16: I ended up liking it a lot more than the first time. The first time I read it, I found some stretches to be sort of a struggle. In an interview with Michael Silverblatt, David Foster Wallace admitted that he used a sierpinski gasket as the inspiration for the structure of Infinite Jest. Going through WM this time, I think this might have been where DFW got the idea to apply fractal structure to a novel. I know DFW loved WM (he called it "pretty much the high point of experimental literature in this country"), and I noticed a similar structure in WM: a topic is brought up, discussed, left; and then when another topic relates somewhat, the original one is referenced again, in a slightly different light.

19dcozy
Aug 27, 2009, 12:50 am

13> Conrad's languages: Russian, Polish, French, English.
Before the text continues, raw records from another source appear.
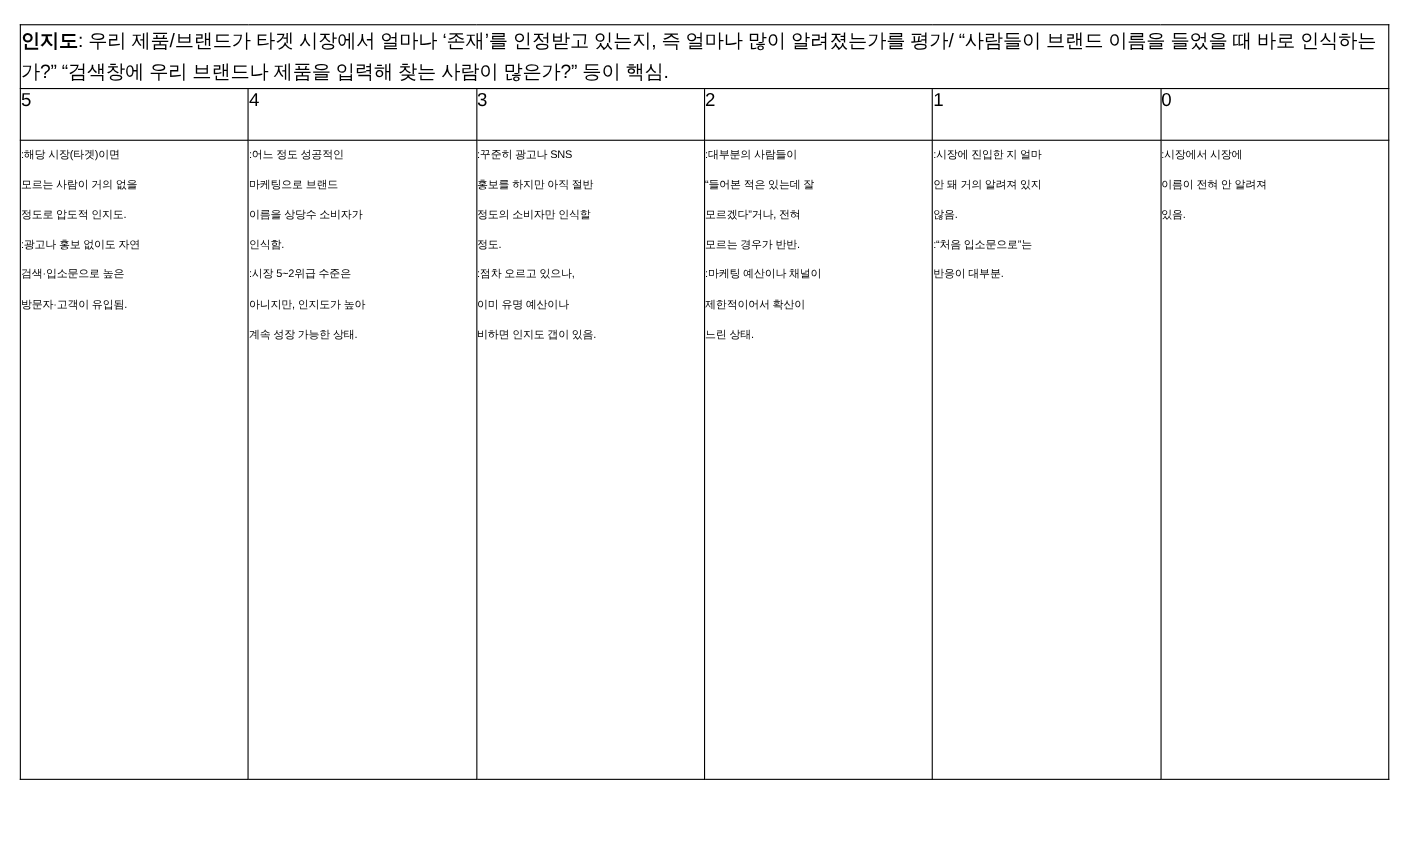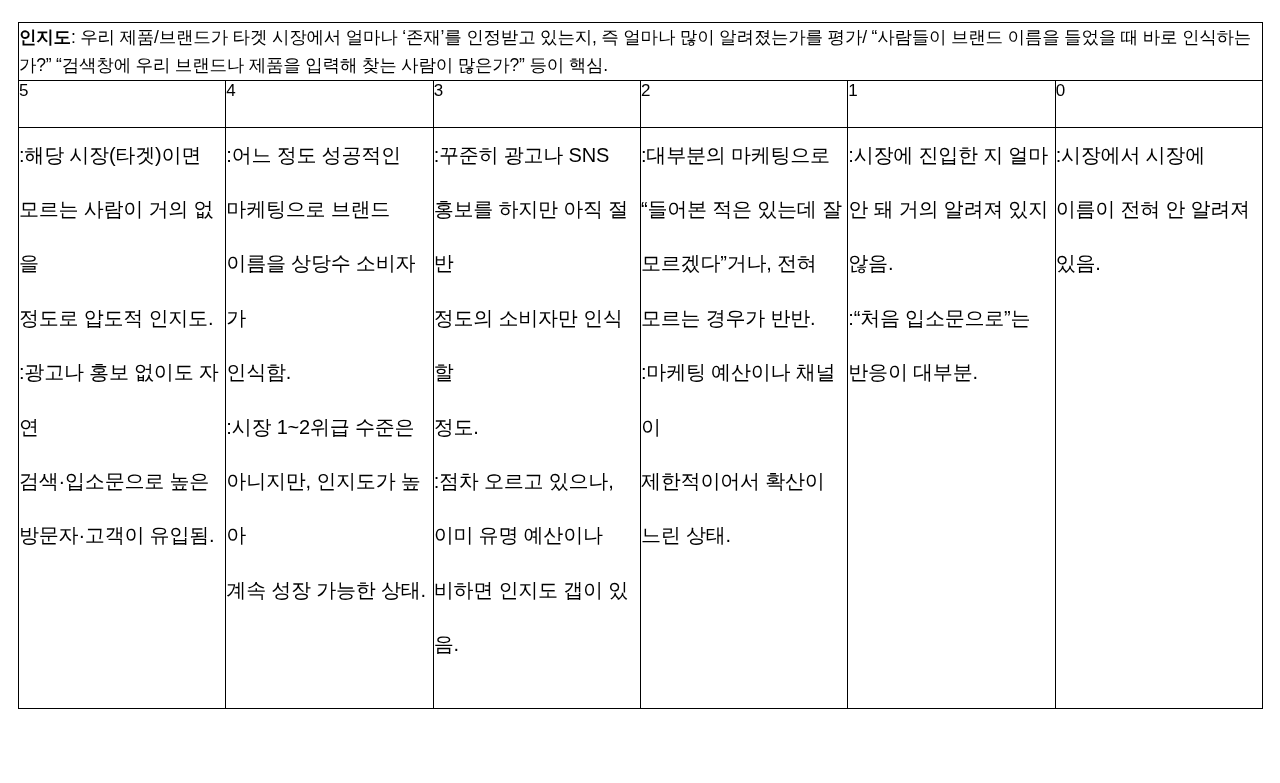--- a/index.html
+++ b/index.html
@@ -46,21 +46,21 @@
     height: 46px;
     padding: 10px 10px 8px 10px;
     font-size: 17px;
     line-height: 1.2;
     vertical-align: middle;
   }
   
   .desc-cell {
     height: 580px;
     padding: 14px 12px 10px 12px;
-    font-size: 20px;
+    font-size: 10px;
     line-height: 1.0;
     vertical-align: top;
   }
   .desc-cell p {
     margin: 0 0 0 0;
     padding: 0;
     line-height: 2.72;
     letter-spacing: -0.2px;
     white-space: pre-line;
   }
@@ -102,35 +102,35 @@
 정도로 압도적 인지도.
 :광고나 홍보 없이도 자연
 검색·입소문으로 높은
 방문자·고객이 유입됨.</p>
           </td>
         <td class="desc-cell">
             <p>:어느 정도 성공적인
 마케팅으로 브랜드
 이름을 상당수 소비자가
 인식함.
-:시장 1~2위급 수준은
+:시장 5~2위급 수준은
 아니지만, 인지도가 높아
 계속 성장 가능한 상태.</p>
           </td>
         <td class="desc-cell">
             <p>:꾸준히 광고나 SNS
 홍보를 하지만 아직 절반
 정도의 소비자만 인식할
 정도.
 :점차 오르고 있으나,
 이미 유명 예산이나
 비하면 인지도 갭이 있음.</p>
           </td>
         <td class="desc-cell">
-            <p>:대부분의 마케팅으로
+            <p>:대부분의 사람들이
 “들어본 적은 있는데 잘
 모르겠다”거나, 전혀
 모르는 경우가 반반.
 :마케팅 예산이나 채널이
 제한적이어서 확산이
 느린 상태.</p>
           </td>
         <td class="desc-cell">
             <p>:시장에 진입한 지 얼마
 안 돼 거의 알려져 있지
He apparently thought long and hard about doing his literary work in French before deciding to go with English.

Hugh Walpole said that Conrad "thought in Polish, arranged his thoughts in French, and expressed them in English."

I lifted that quotation from an interesting article about Conrad's langauges here: http://home.earthlink.net/~apousada/id4.html.

20kswolff
Aug 27, 2009, 5:07 pm

18: I have read the Tractatus. Heady stuff. Somehow Wittgenstein melded philosophical logic with mysticism. Walter Benjamin also did the same thing.

21bobmcconnaughey
Sep 4, 2009, 2:37 pm

actually philosophical investigations verges far more on the mystical than the tractatus which is..terse and aphoristic. Not that i can pretend to an understanding of either.

22semckibbin
Sep 4, 2009, 7:22 pm

"241. 'So you are saying that human agreement decides what is true and what is false?' ---It is what human beings say that is true and false; and they agree in the language they use. That is not agreement in opinions but in a form of life."

The dude was a flat out genius. The Investigations is profound.

23bobmcconnaughey
Sep 4, 2009, 10:38 pm

oh i think Wittgenstein could have been "genius" in the field of his choice, math, music, philosophy. Even if i can't understand the Investigations as philosophy, i can appreciate it as poetry. I very much enjoyed Wittgenstein's Poker, a very "personal" history of one of the storied moments in 20th C philosophy.